In Zhou Zhihua's book, I saw an SMO algorithm to solve that α two-time plan, which is said to be faster than the regular two-time plan;
Each time a variable is optimal, so iterative until convergence, it sounds like could there be is the coordinate drop.

In addition, for soft interval, all of a sudden feel before all derivation is a special case, soft interval is more generalized situation, loss function= punishment +L2 regular

-Kernel function kernel

Popularly said, such as two concentric circles, the great circle is the class, the small circle is the inverse class, in two-dimensional plane let you find a straight line (linear classifier, maximum interval) will effectively separate the two, difficult; but you can find in a function z=x1^2+x2^2, in three-dimensional space, a great circle on top, a small circle below, You can separate it with a plane.

This period on to here, ouch, eat bad belly, diarrhea, instantly feel people on the empty, say some of the most optimized things, I am not very 666, please professional advice.

Contact Us

The content source of this page is from Internet, which doesn't represent Alibaba Cloud's opinion; products and services mentioned on that page don't have any relationship with Alibaba Cloud. If the content of the page makes you feel confusing, please write us an email, we will handle the problem within 5 days after receiving your email.
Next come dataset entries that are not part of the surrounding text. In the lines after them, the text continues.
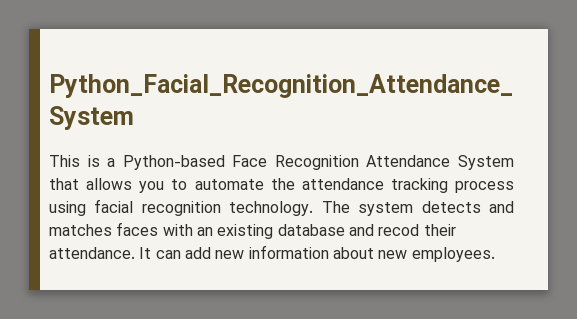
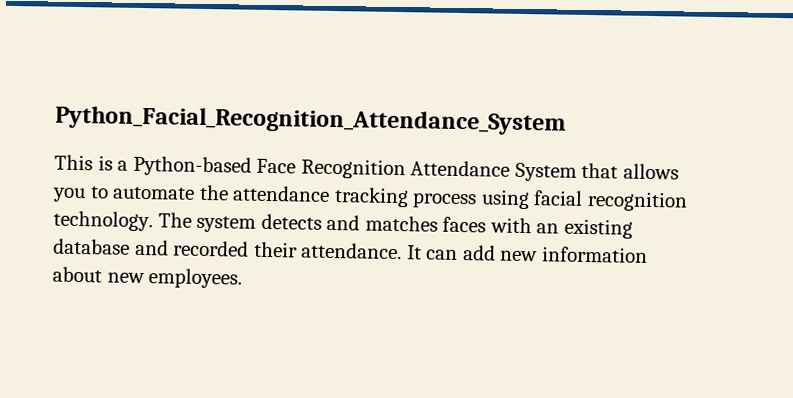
- The system detects and matches faces with an existing database and recod their attendance.
+ The system detects and matches faces with an existing database and recorded their attendance.

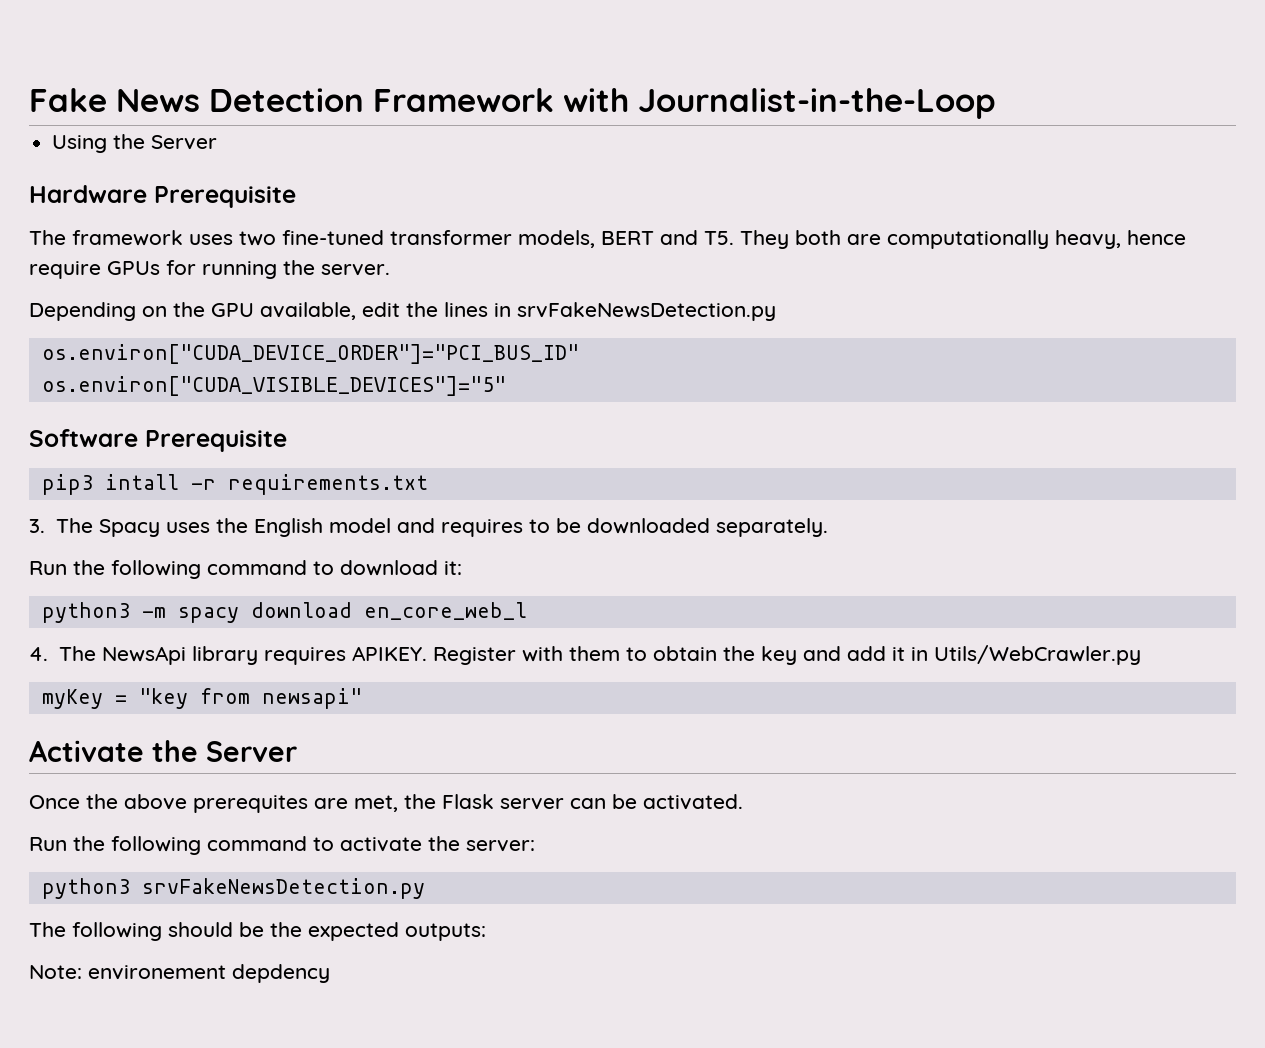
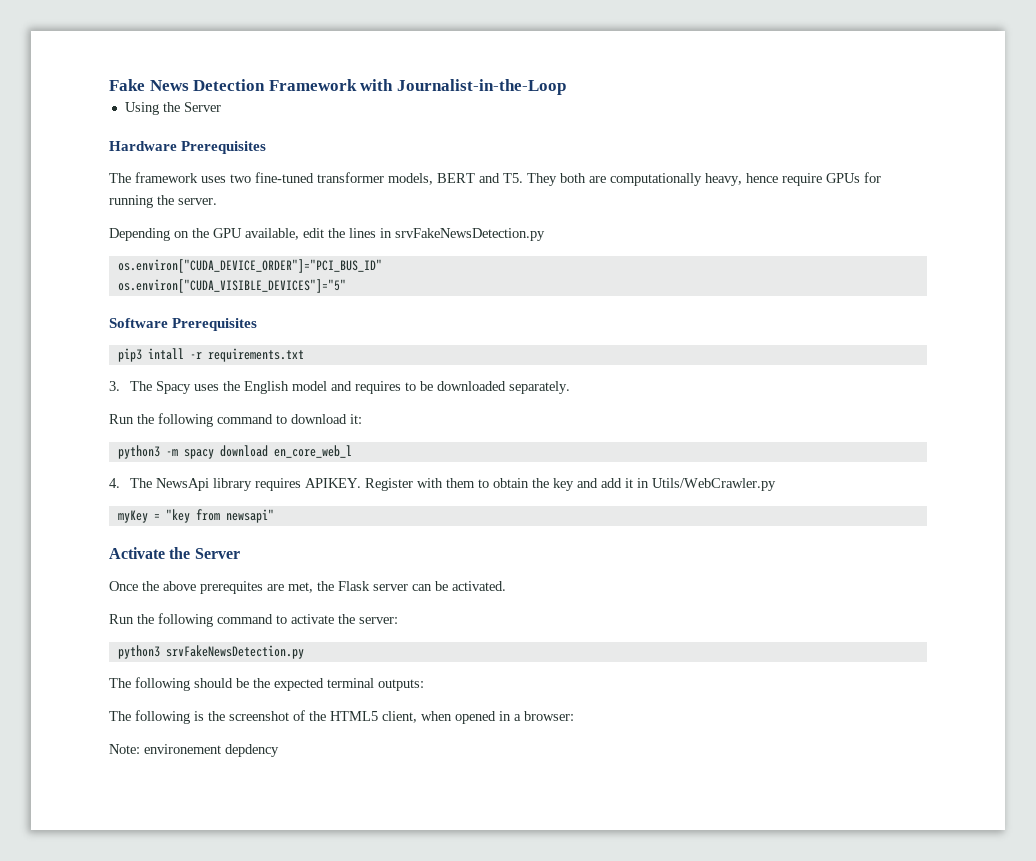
- Hardware Prerequisite
+ Hardware Prerequisites
- Software Prerequisite
+ Software Prerequisites
- The following should be the expected outputs:
+ The following should be the expected terminal outputs:
+ The following is the screenshot of the HTML5 client, when opened in a browser:

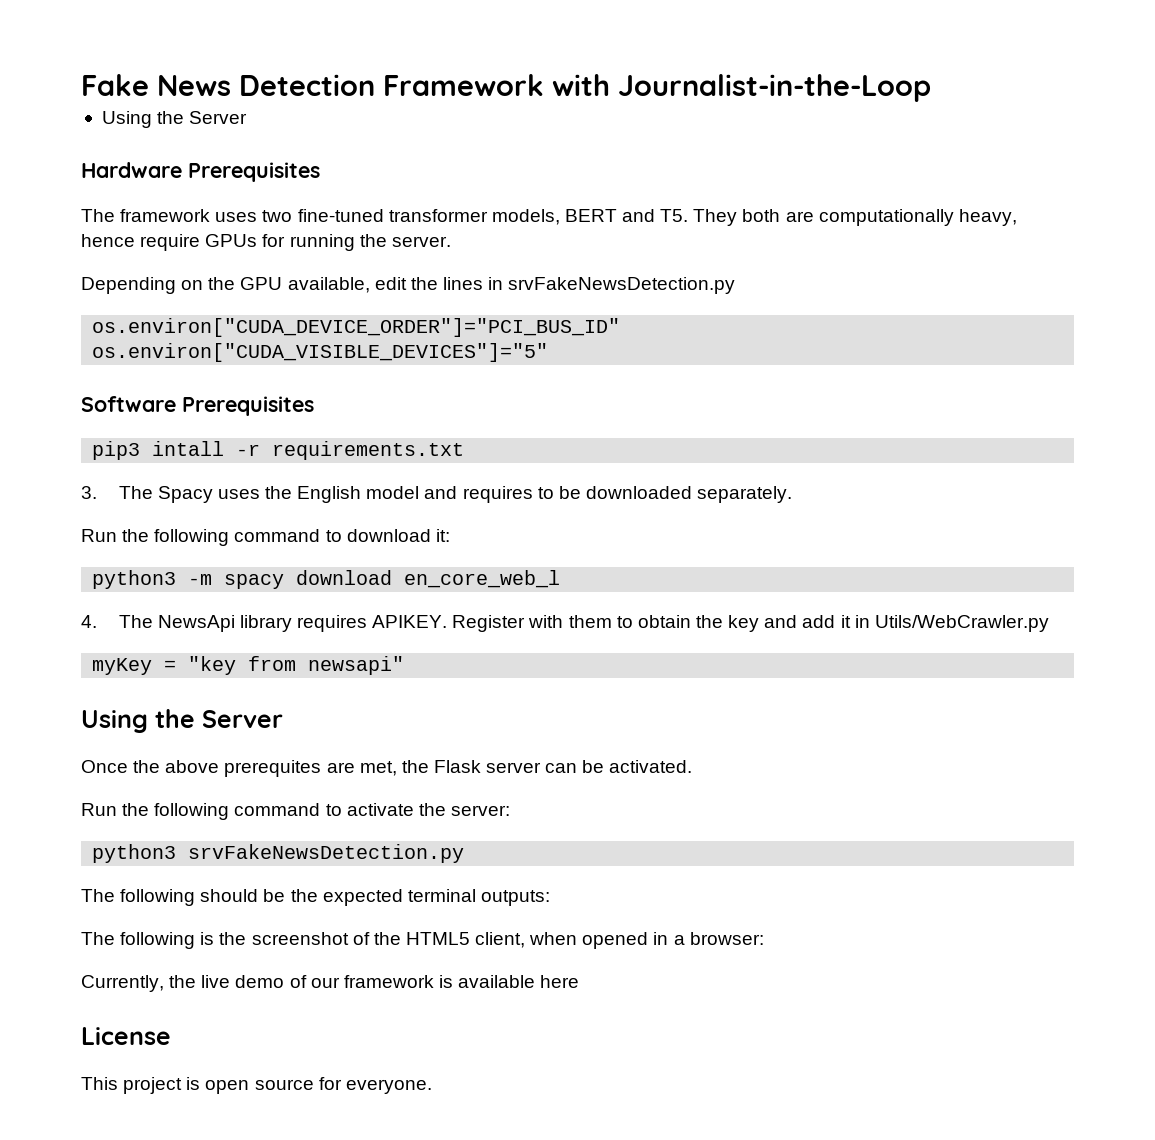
  myKey = "key from newsapi"
- Activate the Server
+ Using the Server
- Note: environement depdency
+ Currently, the live demo of our framework is available here
+ License
+ This project is open source for everyone.

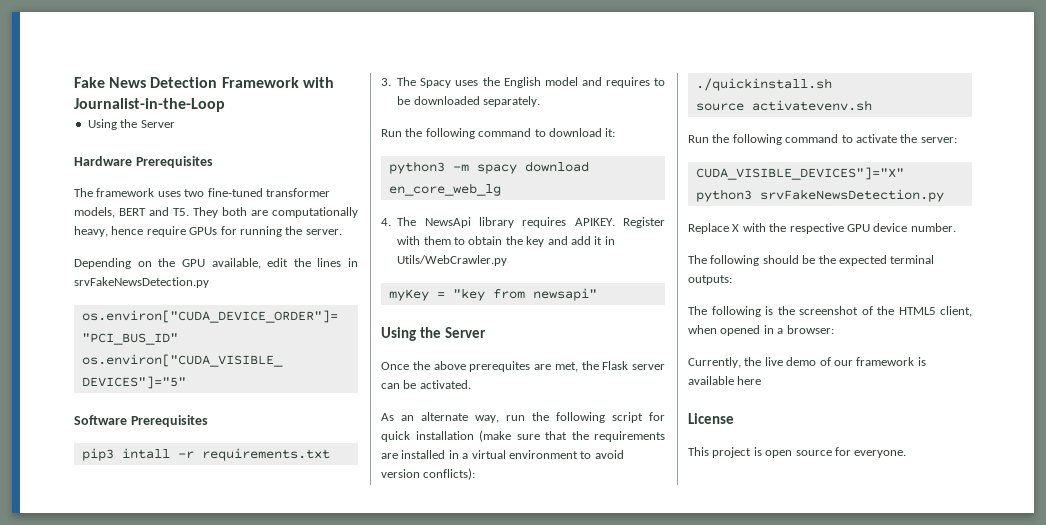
- python3 -m spacy download en_core_web_l
+ python3 -m spacy download en_core_web_lg
+ As an alternate way, run the following script for quick installation (make sure that the requirements are installed in a virtual environment to avoid version conflicts):
+ ./quickinstall.sh
+ source activatevenv.sh
- python3 srvFakeNewsDetection.py
+ CUDA_VISIBLE_DEVICES"]="X" python3 srvFakeNewsDetection.py
+ Replace X with the respective GPU device number.

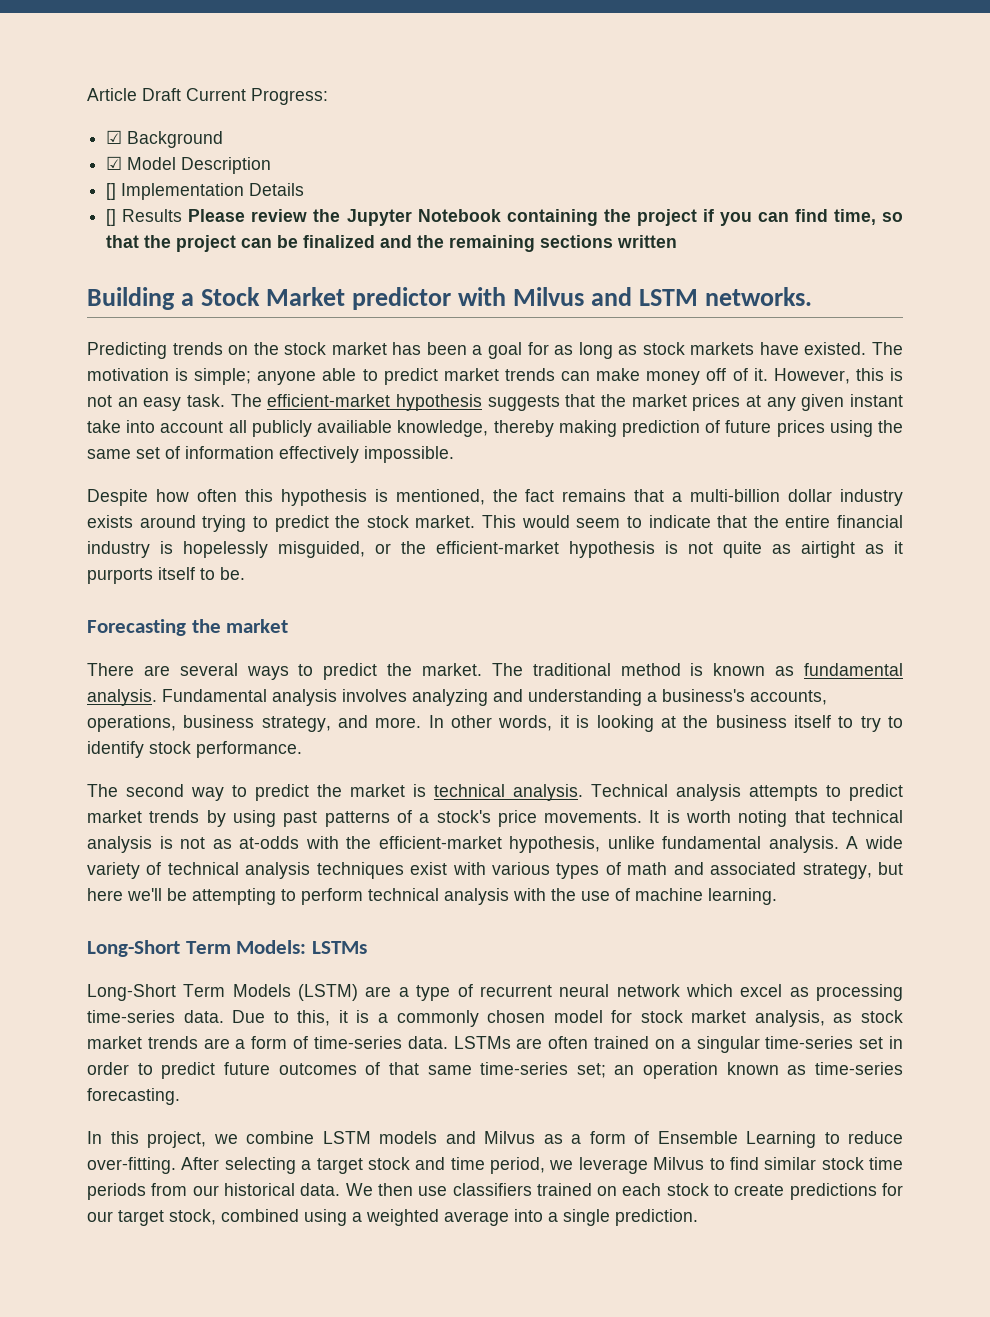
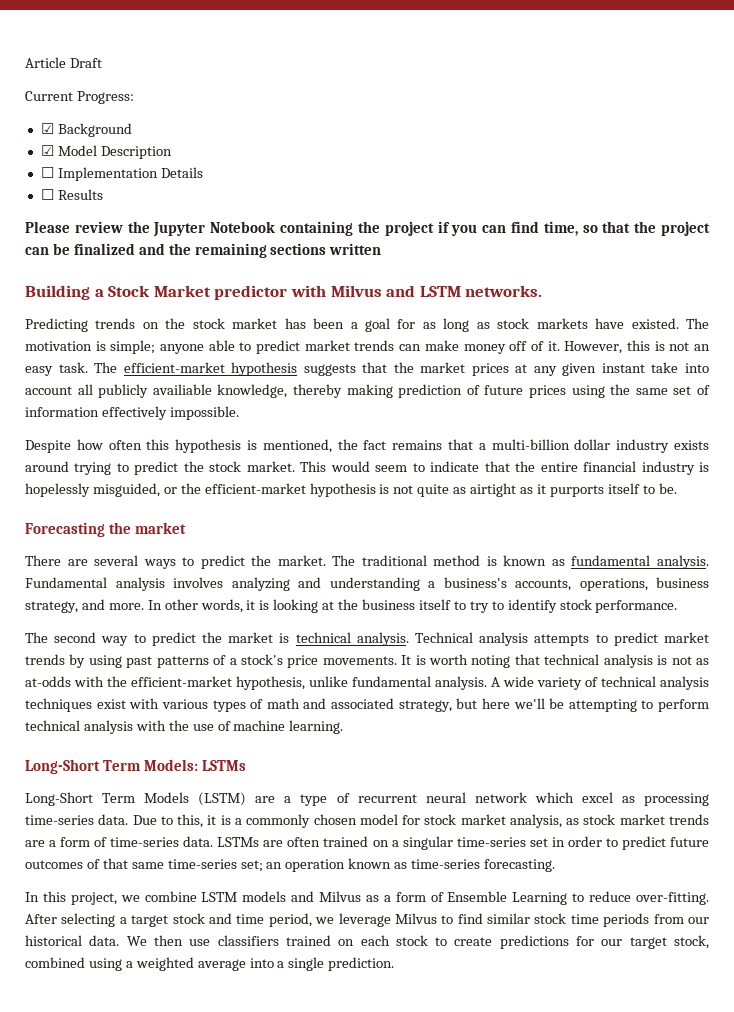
- Article Draft Current Progress:
+ Article Draft
+ Current Progress:
- [] Implementation Details
+ ☐ Implementation Details
- [] Results Please review the Jupyter Notebook containing the project if you can find time, so that the project can be finalized and the remaining sections written
+ ☐ Results
+ Please review the Jupyter Notebook containing the project if you can find time, so that the project can be finalized and the remaining sections written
If you find any instances of plagiarism from the community, please send an email to: info-contact@alibabacloud.com and provide relevant evidence. A staff member will contact you within 5 working days.

A Free Trial That Lets You Build Big!

Start building with 50+ products and up to 12 months usage for Elastic Compute Service

  • Sales Support

    1 on 1 presale consultation

  • After-Sales Support

    24/7 Technical Support 6 Free Tickets per Quarter Faster Response

  • Alibaba Cloud offers highly flexible support services tailored to meet your exact needs.